So when the ##c_3(|up\rangle|down\rangle|up\rangle)## interacts with system 4, they are product states or separable. So entanglement is when there are at least two subsystem that can't be factored or be separated or in other words only the whole has superposition.. and this is the only way another system like the measuring device can be entangled with it. I think it's correct now. right? lol.. thanks so much Peterdonis.
 
  • #48
bluecap said:
according to Wikipedia... "An entangled system is defined to be one whose quantum state cannot be factored as a product of states of its local constituents; that is to say, they are not individual particles but are an inseparable whole. In entanglement, one constituent cannot be fully described without considering the other(s). Note that the state of a composite system is always expressible as a sum, or superposition, of products of states of local constituents; it is entangled if this sum necessarily has more than one term."

So when the ##c_3(|up\rangle|down\rangle|up\rangle)## interacts with system 4, they are product states or separable. So entanglement is when there are at least two subsystem that can't be factored or be separated or in other words only the whole has superposition.. and this is the only way another system like the measuring device can be entangled with it. I think it's correct now. right? lol.. thanks so much Peterdonis.

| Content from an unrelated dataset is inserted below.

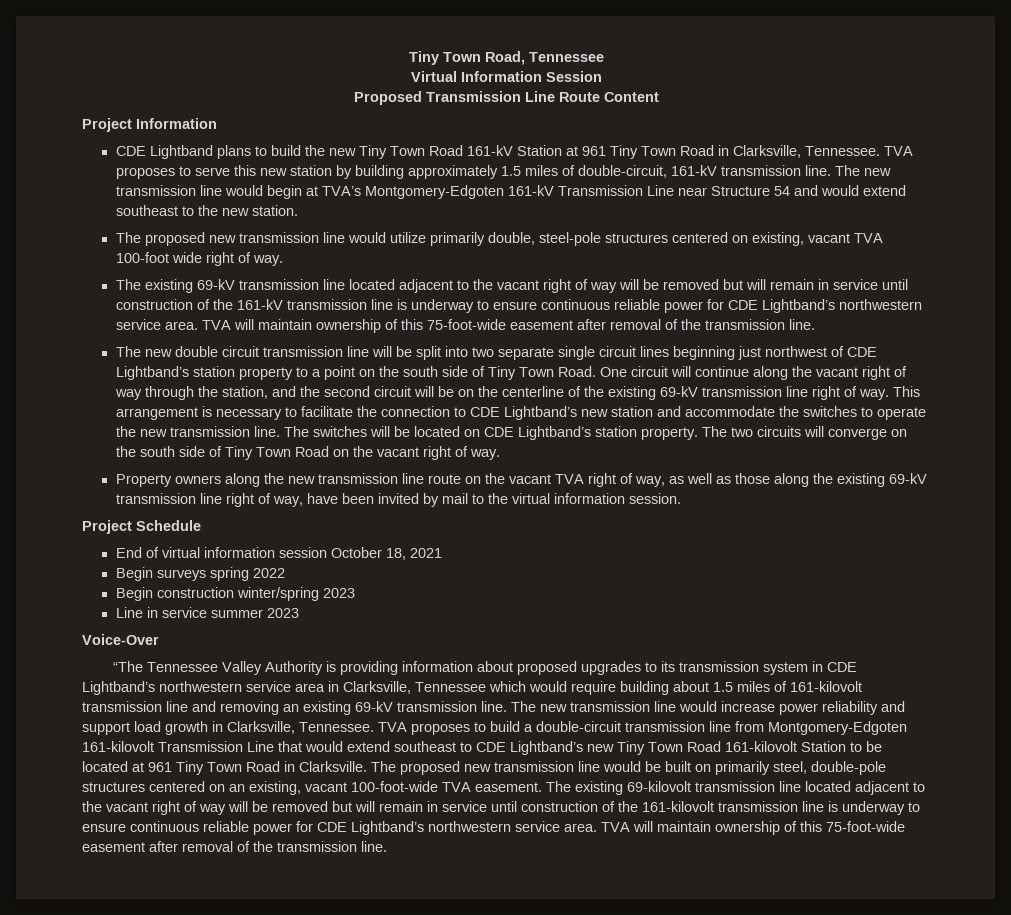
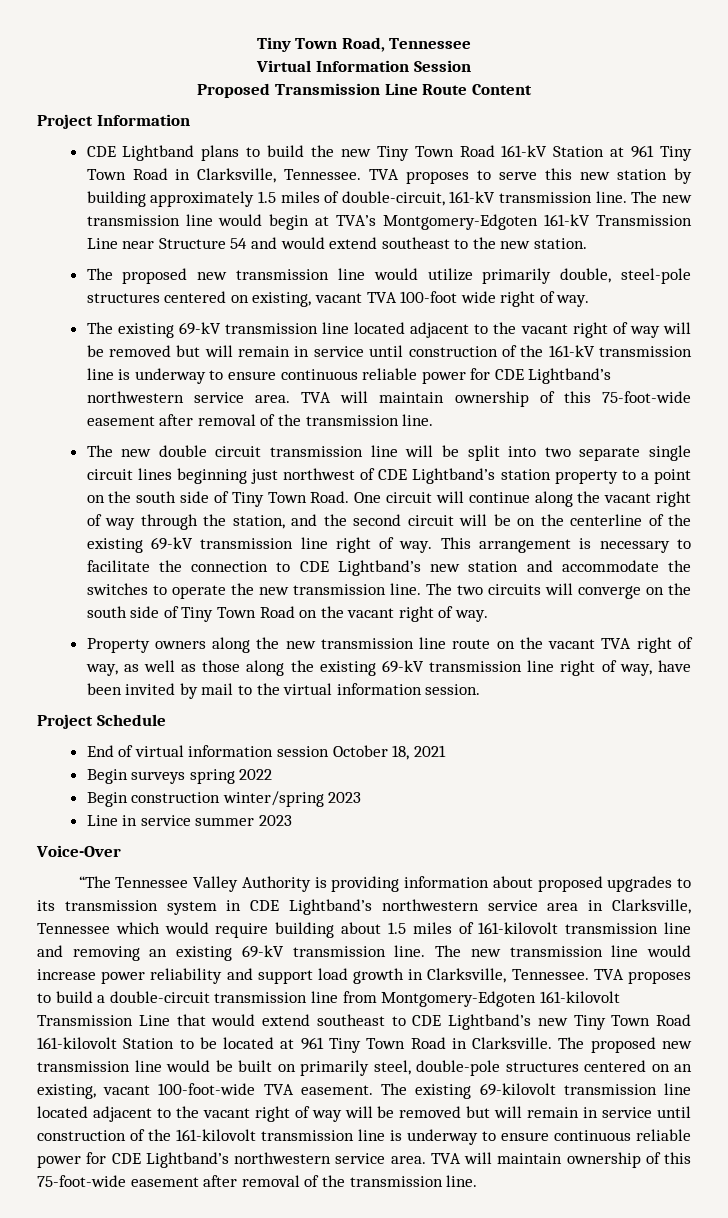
- The switches will be located on CDE Lightband’s station property. The two circuits will converge on the south side of Tiny Town Road on the vacant right of way.
+ The two circuits will converge on the south side of Tiny Town Road on the vacant right of way.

but if the measuring device ##|\psi \rangle## interacts with ##c_3(|up\rangle|down\rangle|up\rangle)##, will the result be product ##(c_3(|up\rangle|down\rangle|up\rangle))## ##|\psi \rangle## or won't it just turn into an entangled ##c_1(|up\rangle|down\rangle|up\rangle+## ##c_2|\psi \rangle##, how do you control whether its the former or latter that would form?
 
  • #49
bluecap said:
An entangled system is defined to be one whose quantum state cannot be factored as a product of states of its local constituents

Yes. Here the "local constituents" are the 3 particles. So you have a state ##\vert \psi \rangle## which is a sum of 8 terms, each of the form ##\vert s_1 \rangle \vert s_2 \rangle \vert s_3 \rangle##, where ##s_1##, ##s_2##, and ##s_3## tell whether particles 1, 2, and 3, respectively, are "up" or "down", and where each term has an arbitrary complex coefficient ##c## in front of it (with the constraints that the sum of the squares of all the coefficients must be 1). Is there any way to factor that state into a product of states of the 3 particles? In other words, is there any way to express those 8 terms as a product of three factors, such that factor 1 only contains kets of the form ##\vert s_1 \rangle## (i.e., only tells you about the spin of particle 1), factor 2 only contains kets of the form ##\vert s_2 \rangle##, and factor 3 only contains kets of the form ##\vert s_3 \rangle##? (The answer, as we've already seen, is "no", meaning that this state is entangled. But again, can you see why?)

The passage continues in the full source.